Lo que se ha construido discursivamente en el país es una noción de miedo que socialmente ha llegado a uno de sus puntos más elevados. La vieja estructura política mantenía un control de la violencia que se perdió tras la firma del TLCAN. Llegó el PAN con una visión diferente, “con esa idea de romper los grandes monopolios de la droga, un poco lo que se hizo en Colombia con esas asesorías de Estados Unidos, y se genera el caos. En Colombia rompieron los monopolios pero las drogas siguen por todos lados, solo que se controla porque se dejó en pequeños grupos. Acá intentaron hacer lo mismo, pero nunca pudieron advertir que, a diferencia de lo que sucedía en Colombia, en donde los grupos narcotraficantes fueron autónomos -y muchos de ellos desprendidos de los grupos disidentes armados-, en México todos estos grupos nacieron a la sombra del Estado y eran parte de esa estructura”.

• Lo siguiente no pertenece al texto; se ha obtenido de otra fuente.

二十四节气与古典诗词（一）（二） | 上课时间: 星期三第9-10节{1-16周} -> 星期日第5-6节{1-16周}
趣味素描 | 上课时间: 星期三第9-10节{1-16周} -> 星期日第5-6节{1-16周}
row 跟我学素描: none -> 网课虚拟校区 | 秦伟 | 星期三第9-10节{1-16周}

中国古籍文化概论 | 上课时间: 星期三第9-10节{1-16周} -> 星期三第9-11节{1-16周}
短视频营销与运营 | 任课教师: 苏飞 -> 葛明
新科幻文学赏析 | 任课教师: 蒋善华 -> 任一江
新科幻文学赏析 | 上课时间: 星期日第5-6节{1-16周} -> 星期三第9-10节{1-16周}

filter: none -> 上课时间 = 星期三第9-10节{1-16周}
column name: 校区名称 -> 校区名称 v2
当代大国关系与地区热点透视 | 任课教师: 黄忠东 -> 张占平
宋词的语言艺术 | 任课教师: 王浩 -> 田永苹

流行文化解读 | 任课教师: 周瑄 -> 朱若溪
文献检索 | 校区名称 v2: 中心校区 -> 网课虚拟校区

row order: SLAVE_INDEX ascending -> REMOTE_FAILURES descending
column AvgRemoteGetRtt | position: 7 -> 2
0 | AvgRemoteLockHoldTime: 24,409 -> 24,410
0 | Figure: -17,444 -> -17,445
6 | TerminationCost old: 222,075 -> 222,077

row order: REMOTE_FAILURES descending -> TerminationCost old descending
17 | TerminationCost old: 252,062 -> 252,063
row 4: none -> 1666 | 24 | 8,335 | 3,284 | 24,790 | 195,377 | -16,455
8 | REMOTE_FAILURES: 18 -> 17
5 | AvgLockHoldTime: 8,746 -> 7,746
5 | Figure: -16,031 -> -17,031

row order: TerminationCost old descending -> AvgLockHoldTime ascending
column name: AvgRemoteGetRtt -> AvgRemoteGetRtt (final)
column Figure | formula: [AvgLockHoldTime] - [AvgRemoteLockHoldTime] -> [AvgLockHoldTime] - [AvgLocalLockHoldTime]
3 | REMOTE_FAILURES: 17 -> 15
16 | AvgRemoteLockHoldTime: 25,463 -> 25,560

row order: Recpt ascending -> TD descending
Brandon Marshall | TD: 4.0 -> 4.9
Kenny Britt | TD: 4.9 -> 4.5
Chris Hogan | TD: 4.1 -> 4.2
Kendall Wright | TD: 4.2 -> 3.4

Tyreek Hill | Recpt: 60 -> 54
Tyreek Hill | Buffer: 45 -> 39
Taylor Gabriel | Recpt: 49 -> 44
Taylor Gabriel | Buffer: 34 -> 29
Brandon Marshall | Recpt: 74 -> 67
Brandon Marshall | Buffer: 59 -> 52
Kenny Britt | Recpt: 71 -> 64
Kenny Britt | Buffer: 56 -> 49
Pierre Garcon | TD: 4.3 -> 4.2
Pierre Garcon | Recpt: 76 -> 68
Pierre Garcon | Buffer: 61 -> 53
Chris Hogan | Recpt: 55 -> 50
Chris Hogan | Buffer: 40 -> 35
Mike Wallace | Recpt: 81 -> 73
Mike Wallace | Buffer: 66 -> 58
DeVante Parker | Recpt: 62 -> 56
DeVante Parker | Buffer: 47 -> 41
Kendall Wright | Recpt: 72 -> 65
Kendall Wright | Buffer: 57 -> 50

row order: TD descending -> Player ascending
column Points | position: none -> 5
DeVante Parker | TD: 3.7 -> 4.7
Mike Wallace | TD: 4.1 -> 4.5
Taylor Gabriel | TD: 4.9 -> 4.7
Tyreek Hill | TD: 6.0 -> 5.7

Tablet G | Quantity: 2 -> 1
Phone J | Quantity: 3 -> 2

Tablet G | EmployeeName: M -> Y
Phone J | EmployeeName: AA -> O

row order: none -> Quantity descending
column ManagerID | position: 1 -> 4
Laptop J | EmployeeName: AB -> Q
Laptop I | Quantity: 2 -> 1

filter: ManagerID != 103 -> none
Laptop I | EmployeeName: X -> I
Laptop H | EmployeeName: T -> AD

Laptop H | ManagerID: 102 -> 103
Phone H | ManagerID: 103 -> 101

El descontrol político se convirtió en el descontrol institucional. Y de ahí en descontrol social.
“Vemos esas imágenes, esa información drástica, esas noticias que se dan en la televisión de cómo de pronto las fuerzas militares, los grupos policíacos del estado, de los municipios, son sometidos por grupos de sujetos. Ese es el acabose. No hay autoridad. Entonces con qué autoridad te enfrentas tú cuando dices: me robaron, voy al Ministerio Público. Pues no, ya no hay nadie, ya no hay nada, y eso explica también comportamientos como los que pasaron en Guerrero, con la niña: la omisión por parte del Estado. Ni la Guardia Nacional, ni la policía estatal, ni la Policía Municipal metieron las manos. Eso también es parte de la violencia electoral”.